Lesch-Nyhan Disease (LND) is a rare X-linked disorder involving purine metabolism. Its incidence in the population is estimated at 1: 350,000 births and is due to mutations in the HPRT1 gene.
In order to better understand the nature of the deletions of this gene, in the scientific study “Detailed Study of HPRT1 Gross Deletions Found in 10 Italian Lesch-Nyhan Families” (Medical & Clinical Research, 2021), the researchers of the Mauro Baschirotto Institute for Rare Diseases analyzed 10 families carrying very large deletions in the HPRT1 region and then they studied their pathogenetic mechanisms.
We located the gene breakpoints and sequenced the junction fragments. The bioinformatics analyzes made it possible to accurately map 10 distinct large deletions, affecting regions of variable length from 300 bp to 64Kbp. Each of the breakpoints identified is unique and each deletion appears to be specific to a family.
The large amount of deletions in the HPRT1 region is peculiar and typically correlated to the almost total lack of polymorphic sites in this gene, a characteristic that makes it very interesting for subsequent studies useful for understanding the pathogenetic mechanisms for both diagnostic and therapeutic purposes.
Here follows the article:
Research Article – Medical & Clinical Research
Submitted: 24 May 2021; Accepted: 31 May 2021; Published: 10 Jun 2021
Paola Cattelan, Daniela Segat, Maria Vittoria Enzo, Uros Hladnik and Paola de Gemmis (2021) “Detailed Study of HPRT1 Gross Deletions Found in 10 Italian Lesch-Nyhan Families.” Medical & Clinical Research 6(6): 586-591.

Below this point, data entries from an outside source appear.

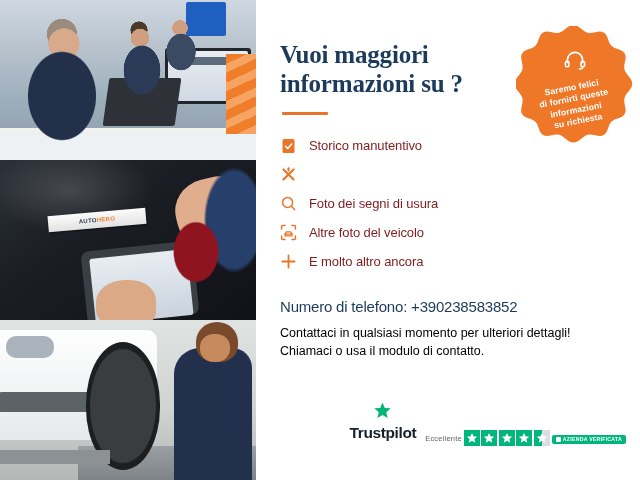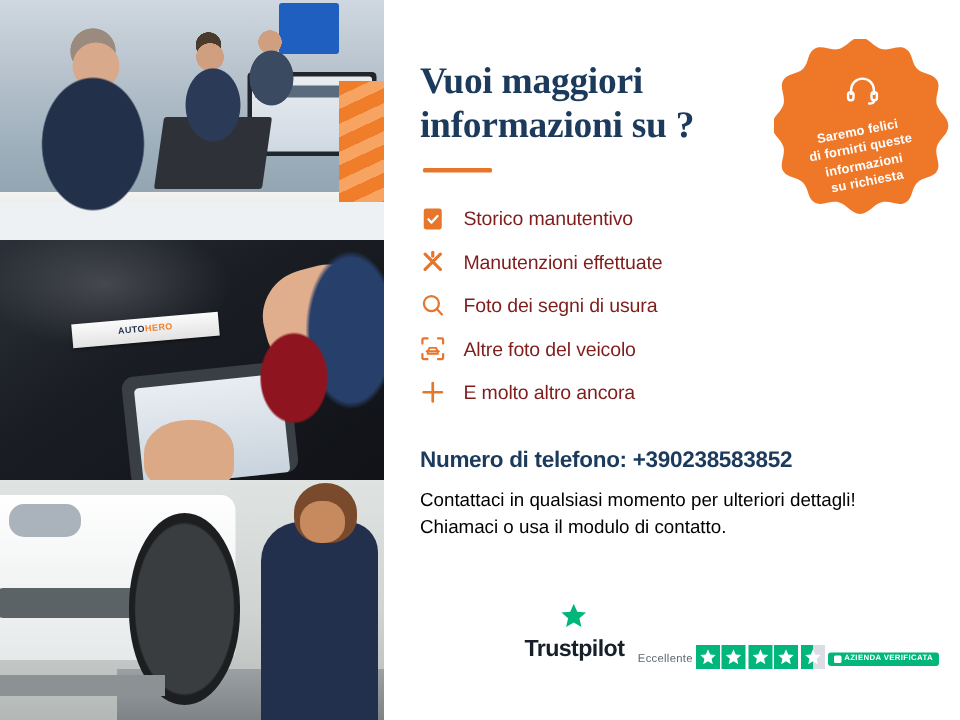--- a/index.html
+++ b/index.html
@@ -159,7 +159,6 @@
             <path d="M8.5 2.2v2.6"></path>
           </svg>
         </span>
-        <span class="txt">Manutenzioni effettuate</span>
       </li>
 
       <li class="feature">

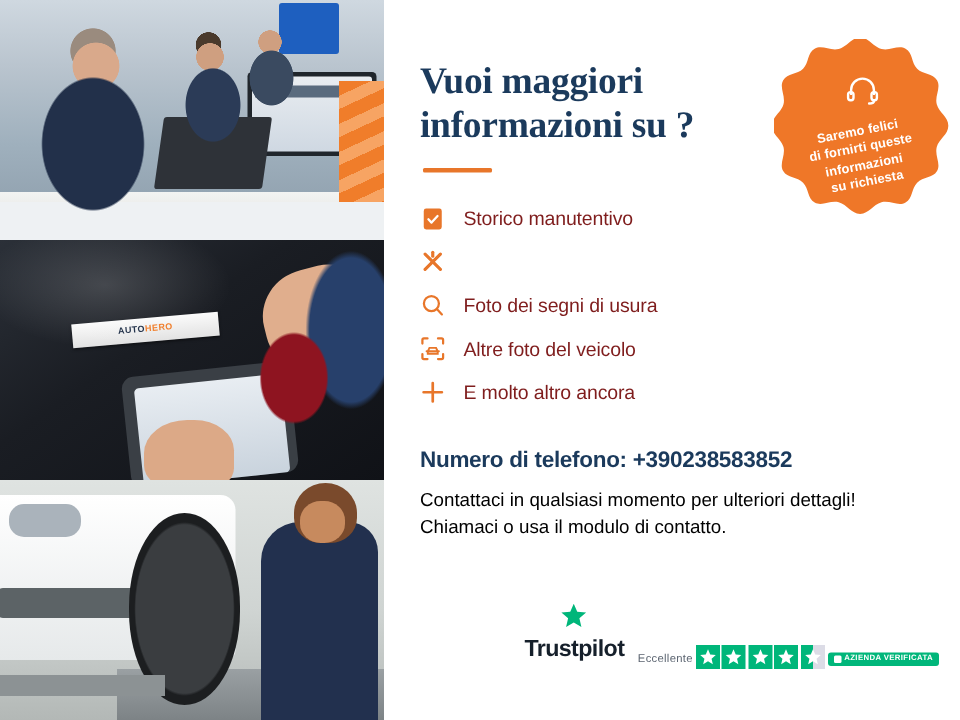--- a/index.html
+++ b/index.html
@@ -75,7 +75,7 @@
 
   .ico svg { display:block; }
 
-  .phone { margin-top:22px; font-size:15px; font-weight:700; color:#1b3a5c; letter-spacing:-.2px; }
+  .phone { margin-top:22px; font-size:15px; font-weight:400; color:#1b3a5c; letter-spacing:-.2px; }
   .para { margin-top:9px; font-size:12.5px; line-height:1.45; color:#000000; }
 
   

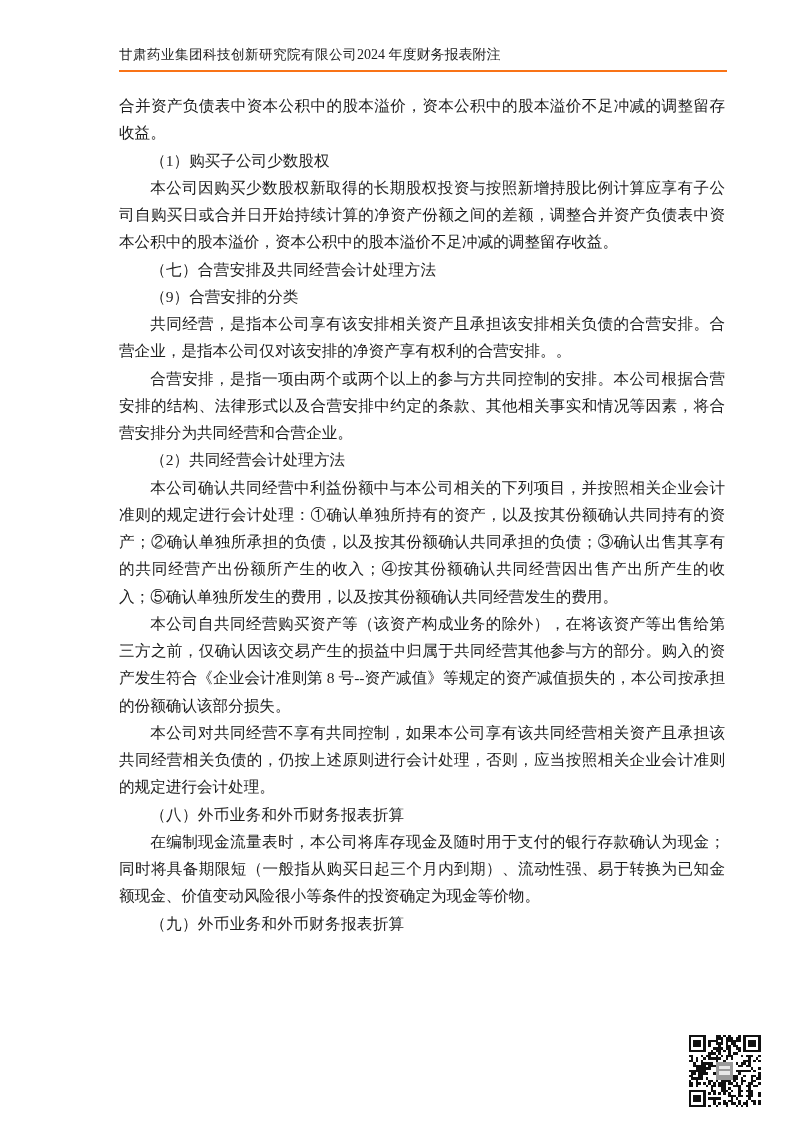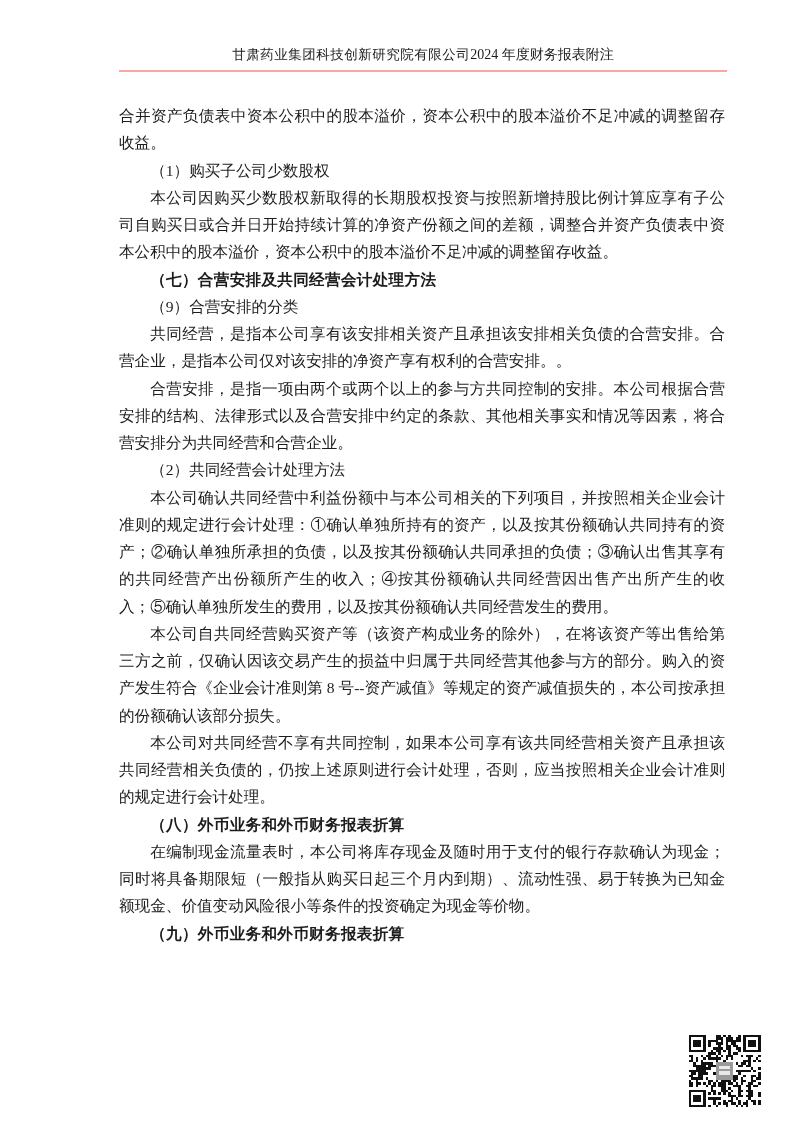--- a/index.html
+++ b/index.html
@@ -23,10 +23,10 @@
     width: 608px;
     top: 46px;
     display: flex;
-    justify-content: center;
+    justify-content: flex-start;
     align-items: flex-end;
     padding-bottom: 6px;
-    border-bottom: 2px solid #fca5a5;
+    border-bottom: 2px solid #f97316;
   }
   .header-company {
     font-size: 13.5px;

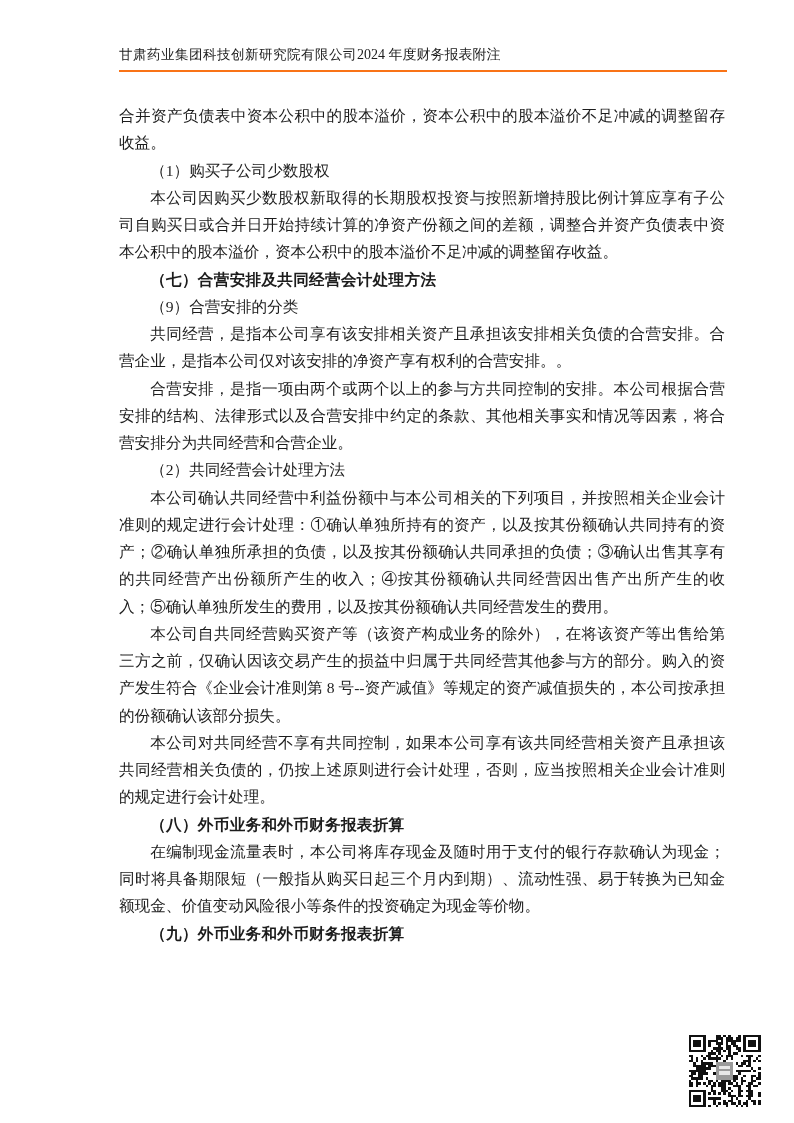--- a/index.html
+++ b/index.html
@@ -42,7 +42,7 @@
     position: absolute;
     left: 119px;
     width: 606px;
-    top: 102px;
+    top: 92px;
     font-size: 15.6px;
     line-height: 27.25px;
     text-align: justify;

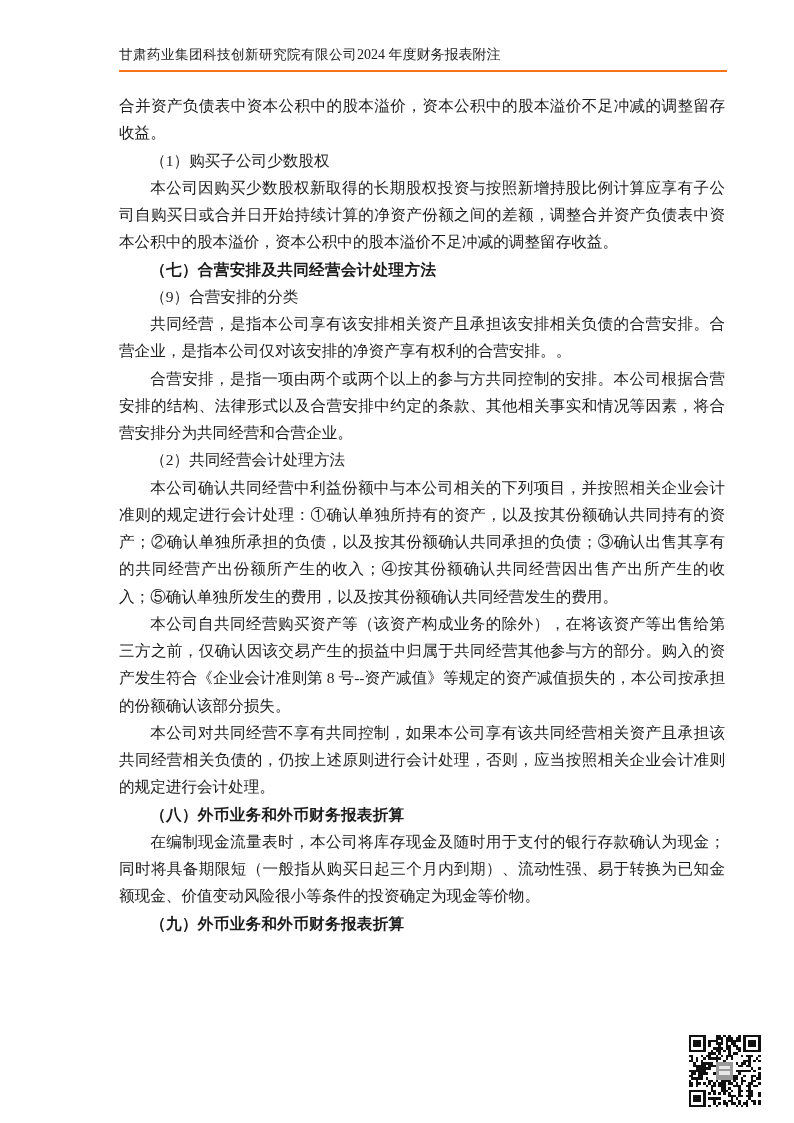--- a/index.html
+++ b/index.html
@@ -60,7 +60,7 @@
   }
   .doc-body p.heading {
     text-indent: 2em;
-    font-weight: bold;
+    font-weight: normal;
     font-family: "Liberation Sans", "DejaVu Sans", sans-serif;
     letter-spacing: 0.3px;
   }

Background: Lesch-Nyhan disease (LND) is an X-linked rare pathology involving the purine nucleotides salvage pathway. Its incidence is estimated in 1:350.000 born. The condition is due to mutations in the HPRT1 (hypoxanthine phosphoribosyl transferase 1) gene of which in our cohort 28% (10/35) are large deletions. In order to better assess the nature of the observed deletions in our LND population we analyzed 10 families carrying large deletions in the HPRT1 gene region and studied the underlying pathogenic mechanisms.
Methods: We performed PCR based localization of the break points and sequenced the gap-junction fragments. Bioinformatics analysis was performed through several web tools on the 5’ and 3’ break points to determine the factors involved in the deletion mechanism.
Results: We precisely mapped 10 unique large deletions involving the HPRT1 gene region that span from 300 bp to 64 kbp. No common breakpoints were found and each deletion appears to be family specific.
Conclusions: The deletions in the HPRT1 gene area are consistent with the Micro homology-Mediated Break-Induced Replication (MMBIR) mechanism. There are strong links with Alu-s and no recurrent break points with all of the observed deletions being unique. The relatively large amount of deletions in the HPRT1 region is peculiar and linked with the almost absolute lack of polymorphic sites in the HPRT1 gene making it a very interesting region for further studies.